## Prompt
From the entries below, transcribe exactly the lines between the line holding "none -> [28,558,266,611]" and the line holding "none -> [13,500,379,622]", inclusive; skip all other lines.
↓↓↓
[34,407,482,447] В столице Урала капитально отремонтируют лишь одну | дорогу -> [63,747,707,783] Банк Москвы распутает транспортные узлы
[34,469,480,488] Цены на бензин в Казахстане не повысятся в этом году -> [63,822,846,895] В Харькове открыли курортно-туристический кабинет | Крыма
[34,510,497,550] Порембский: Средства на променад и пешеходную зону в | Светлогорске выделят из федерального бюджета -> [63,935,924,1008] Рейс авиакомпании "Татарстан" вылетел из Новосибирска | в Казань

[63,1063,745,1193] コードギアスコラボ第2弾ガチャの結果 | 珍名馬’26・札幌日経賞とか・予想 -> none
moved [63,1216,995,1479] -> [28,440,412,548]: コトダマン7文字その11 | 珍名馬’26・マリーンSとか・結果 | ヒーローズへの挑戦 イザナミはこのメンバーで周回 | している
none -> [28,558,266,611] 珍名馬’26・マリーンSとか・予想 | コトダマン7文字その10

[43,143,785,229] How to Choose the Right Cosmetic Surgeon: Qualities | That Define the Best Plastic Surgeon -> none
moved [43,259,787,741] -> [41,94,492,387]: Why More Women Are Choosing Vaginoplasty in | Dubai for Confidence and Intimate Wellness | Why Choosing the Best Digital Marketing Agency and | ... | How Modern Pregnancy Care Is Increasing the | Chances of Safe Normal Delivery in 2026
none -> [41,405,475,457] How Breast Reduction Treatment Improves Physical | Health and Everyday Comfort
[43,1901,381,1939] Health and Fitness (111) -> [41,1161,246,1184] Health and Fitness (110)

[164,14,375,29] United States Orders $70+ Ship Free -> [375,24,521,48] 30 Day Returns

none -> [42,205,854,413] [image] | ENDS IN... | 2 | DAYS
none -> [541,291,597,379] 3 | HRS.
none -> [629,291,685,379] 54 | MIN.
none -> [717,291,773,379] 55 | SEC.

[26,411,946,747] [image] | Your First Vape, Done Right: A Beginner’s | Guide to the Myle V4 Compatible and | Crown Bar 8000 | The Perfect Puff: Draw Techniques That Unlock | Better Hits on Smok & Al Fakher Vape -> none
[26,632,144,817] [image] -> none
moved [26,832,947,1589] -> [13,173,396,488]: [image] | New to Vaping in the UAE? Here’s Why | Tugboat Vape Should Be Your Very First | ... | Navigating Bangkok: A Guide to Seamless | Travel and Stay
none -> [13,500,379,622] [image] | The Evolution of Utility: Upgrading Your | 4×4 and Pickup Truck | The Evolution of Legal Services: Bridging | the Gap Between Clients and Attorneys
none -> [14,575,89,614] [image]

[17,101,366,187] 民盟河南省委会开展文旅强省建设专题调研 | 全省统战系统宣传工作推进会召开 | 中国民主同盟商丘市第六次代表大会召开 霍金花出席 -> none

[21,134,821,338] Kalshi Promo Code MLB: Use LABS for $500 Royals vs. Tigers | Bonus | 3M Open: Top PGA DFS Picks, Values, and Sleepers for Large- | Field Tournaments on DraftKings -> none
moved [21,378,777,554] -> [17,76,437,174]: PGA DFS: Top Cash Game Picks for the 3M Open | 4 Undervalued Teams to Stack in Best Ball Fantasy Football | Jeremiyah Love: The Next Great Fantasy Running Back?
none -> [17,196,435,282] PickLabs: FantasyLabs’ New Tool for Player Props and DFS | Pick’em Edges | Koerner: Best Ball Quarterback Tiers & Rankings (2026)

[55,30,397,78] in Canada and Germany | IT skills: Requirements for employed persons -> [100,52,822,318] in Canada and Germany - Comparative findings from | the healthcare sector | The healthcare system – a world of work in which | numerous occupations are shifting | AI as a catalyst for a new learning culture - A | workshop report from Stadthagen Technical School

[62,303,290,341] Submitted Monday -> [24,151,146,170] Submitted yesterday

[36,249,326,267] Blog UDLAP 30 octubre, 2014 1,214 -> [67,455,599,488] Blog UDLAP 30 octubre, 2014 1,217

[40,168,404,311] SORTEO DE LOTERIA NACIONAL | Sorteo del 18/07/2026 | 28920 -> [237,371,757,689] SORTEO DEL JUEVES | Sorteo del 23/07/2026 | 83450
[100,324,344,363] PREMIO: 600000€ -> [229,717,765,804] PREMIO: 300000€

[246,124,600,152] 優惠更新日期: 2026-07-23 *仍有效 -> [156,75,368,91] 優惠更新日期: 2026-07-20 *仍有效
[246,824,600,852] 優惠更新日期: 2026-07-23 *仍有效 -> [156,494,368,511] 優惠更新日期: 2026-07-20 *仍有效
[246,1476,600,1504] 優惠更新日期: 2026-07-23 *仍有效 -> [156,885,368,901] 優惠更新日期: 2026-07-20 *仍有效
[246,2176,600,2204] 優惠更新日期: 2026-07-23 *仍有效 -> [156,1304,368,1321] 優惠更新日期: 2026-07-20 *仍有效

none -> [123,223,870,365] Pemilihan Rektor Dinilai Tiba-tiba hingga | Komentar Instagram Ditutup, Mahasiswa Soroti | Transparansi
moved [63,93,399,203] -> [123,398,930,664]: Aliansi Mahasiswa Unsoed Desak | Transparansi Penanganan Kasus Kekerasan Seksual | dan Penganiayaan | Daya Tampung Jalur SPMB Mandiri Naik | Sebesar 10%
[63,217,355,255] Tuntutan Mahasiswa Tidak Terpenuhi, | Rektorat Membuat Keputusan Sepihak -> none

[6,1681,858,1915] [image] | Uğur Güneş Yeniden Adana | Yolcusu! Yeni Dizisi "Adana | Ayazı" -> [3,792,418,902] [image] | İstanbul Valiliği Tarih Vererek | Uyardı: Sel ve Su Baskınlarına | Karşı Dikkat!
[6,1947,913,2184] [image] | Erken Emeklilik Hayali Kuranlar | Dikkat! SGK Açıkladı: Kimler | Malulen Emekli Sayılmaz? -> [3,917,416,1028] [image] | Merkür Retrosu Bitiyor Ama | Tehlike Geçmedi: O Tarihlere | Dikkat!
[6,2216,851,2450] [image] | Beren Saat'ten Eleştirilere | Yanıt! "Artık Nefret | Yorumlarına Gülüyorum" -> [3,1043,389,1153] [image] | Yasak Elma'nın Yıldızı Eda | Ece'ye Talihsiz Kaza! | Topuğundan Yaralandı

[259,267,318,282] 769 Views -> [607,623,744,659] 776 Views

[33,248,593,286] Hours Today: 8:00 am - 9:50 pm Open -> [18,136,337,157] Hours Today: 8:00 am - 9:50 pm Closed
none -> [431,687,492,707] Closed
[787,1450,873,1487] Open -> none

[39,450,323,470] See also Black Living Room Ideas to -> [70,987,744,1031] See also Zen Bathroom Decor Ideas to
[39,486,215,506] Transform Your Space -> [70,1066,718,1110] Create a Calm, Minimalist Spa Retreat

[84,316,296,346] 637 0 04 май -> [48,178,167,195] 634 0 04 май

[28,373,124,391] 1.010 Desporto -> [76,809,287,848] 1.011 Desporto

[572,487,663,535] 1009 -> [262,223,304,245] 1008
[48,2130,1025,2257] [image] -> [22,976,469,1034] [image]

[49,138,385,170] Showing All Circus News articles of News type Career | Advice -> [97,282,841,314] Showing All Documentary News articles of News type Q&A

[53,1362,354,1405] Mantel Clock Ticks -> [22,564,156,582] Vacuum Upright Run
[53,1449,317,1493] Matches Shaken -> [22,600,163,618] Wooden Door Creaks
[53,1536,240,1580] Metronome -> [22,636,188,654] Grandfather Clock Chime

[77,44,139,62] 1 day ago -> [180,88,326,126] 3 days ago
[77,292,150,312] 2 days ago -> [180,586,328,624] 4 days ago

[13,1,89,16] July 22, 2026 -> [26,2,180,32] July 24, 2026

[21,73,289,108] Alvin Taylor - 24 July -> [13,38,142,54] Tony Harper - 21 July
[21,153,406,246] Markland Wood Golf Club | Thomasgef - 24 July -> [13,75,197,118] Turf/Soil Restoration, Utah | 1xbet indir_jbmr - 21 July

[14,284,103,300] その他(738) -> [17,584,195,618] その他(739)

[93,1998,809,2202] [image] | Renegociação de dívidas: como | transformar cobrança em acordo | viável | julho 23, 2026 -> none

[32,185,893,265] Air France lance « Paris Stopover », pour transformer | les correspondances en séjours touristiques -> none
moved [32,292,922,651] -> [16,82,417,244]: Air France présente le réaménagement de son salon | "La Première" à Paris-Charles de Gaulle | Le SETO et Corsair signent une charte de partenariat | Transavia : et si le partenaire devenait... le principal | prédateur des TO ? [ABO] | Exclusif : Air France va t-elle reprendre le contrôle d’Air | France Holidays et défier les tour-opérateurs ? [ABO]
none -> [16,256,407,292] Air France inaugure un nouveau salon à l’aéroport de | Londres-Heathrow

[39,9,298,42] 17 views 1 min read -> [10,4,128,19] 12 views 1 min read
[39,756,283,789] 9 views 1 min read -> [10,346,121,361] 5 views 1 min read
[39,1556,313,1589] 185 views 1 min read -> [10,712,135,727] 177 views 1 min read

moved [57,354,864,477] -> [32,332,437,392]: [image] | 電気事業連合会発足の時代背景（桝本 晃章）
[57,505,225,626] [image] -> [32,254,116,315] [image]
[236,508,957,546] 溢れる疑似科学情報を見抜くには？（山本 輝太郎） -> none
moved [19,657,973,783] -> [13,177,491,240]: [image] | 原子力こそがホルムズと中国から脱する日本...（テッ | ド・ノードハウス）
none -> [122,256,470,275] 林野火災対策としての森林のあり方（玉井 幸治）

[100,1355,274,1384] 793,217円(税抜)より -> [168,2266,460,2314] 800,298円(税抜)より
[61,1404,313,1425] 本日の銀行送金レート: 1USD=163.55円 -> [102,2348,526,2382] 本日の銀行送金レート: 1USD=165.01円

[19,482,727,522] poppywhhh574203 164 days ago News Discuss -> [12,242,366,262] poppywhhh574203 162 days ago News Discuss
↑↑↑
## Solved exercise
none -> [28,558,266,611] 珍名馬’26・マリーンSとか・予想 | コトダマン7文字その10

[43,143,785,229] How to Choose the Right Cosmetic Surgeon: Qualities | That Define the Best Plastic Surgeon -> none
moved [43,259,787,741] -> [41,94,492,387]: Why More Women Are Choosing Vaginoplasty in | Dubai for Confidence and Intimate Wellness | Why Choosing the Best Digital Marketing Agency and | ... | How Modern Pregnancy Care Is Increasing the | Chances of Safe Normal Delivery in 2026
none -> [41,405,475,457] How Breast Reduction Treatment Improves Physical | Health and Everyday Comfort
[43,1901,381,1939] Health and Fitness (111) -> [41,1161,246,1184] Health and Fitness (110)

[164,14,375,29] United States Orders $70+ Ship Free -> [375,24,521,48] 30 Day Returns

none -> [42,205,854,413] [image] | ENDS IN... | 2 | DAYS
none -> [541,291,597,379] 3 | HRS.
none -> [629,291,685,379] 54 | MIN.
none -> [717,291,773,379] 55 | SEC.

[26,411,946,747] [image] | Your First Vape, Done Right: A Beginner’s | Guide to the Myle V4 Compatible and | Crown Bar 8000 | The Perfect Puff: Draw Techniques That Unlock | Better Hits on Smok & Al Fakher Vape -> none
[26,632,144,817] [image] -> none
moved [26,832,947,1589] -> [13,173,396,488]: [image] | New to Vaping in the UAE? Here’s Why | Tugboat Vape Should Be Your Very First | ... | Navigating Bangkok: A Guide to Seamless | Travel and Stay
none -> [13,500,379,622] [image] | The Evolution of Utility: Upgrading Your | 4×4 and Pickup Truck | The Evolution of Legal Services: Bridging | the Gap Between Clients and Attorneys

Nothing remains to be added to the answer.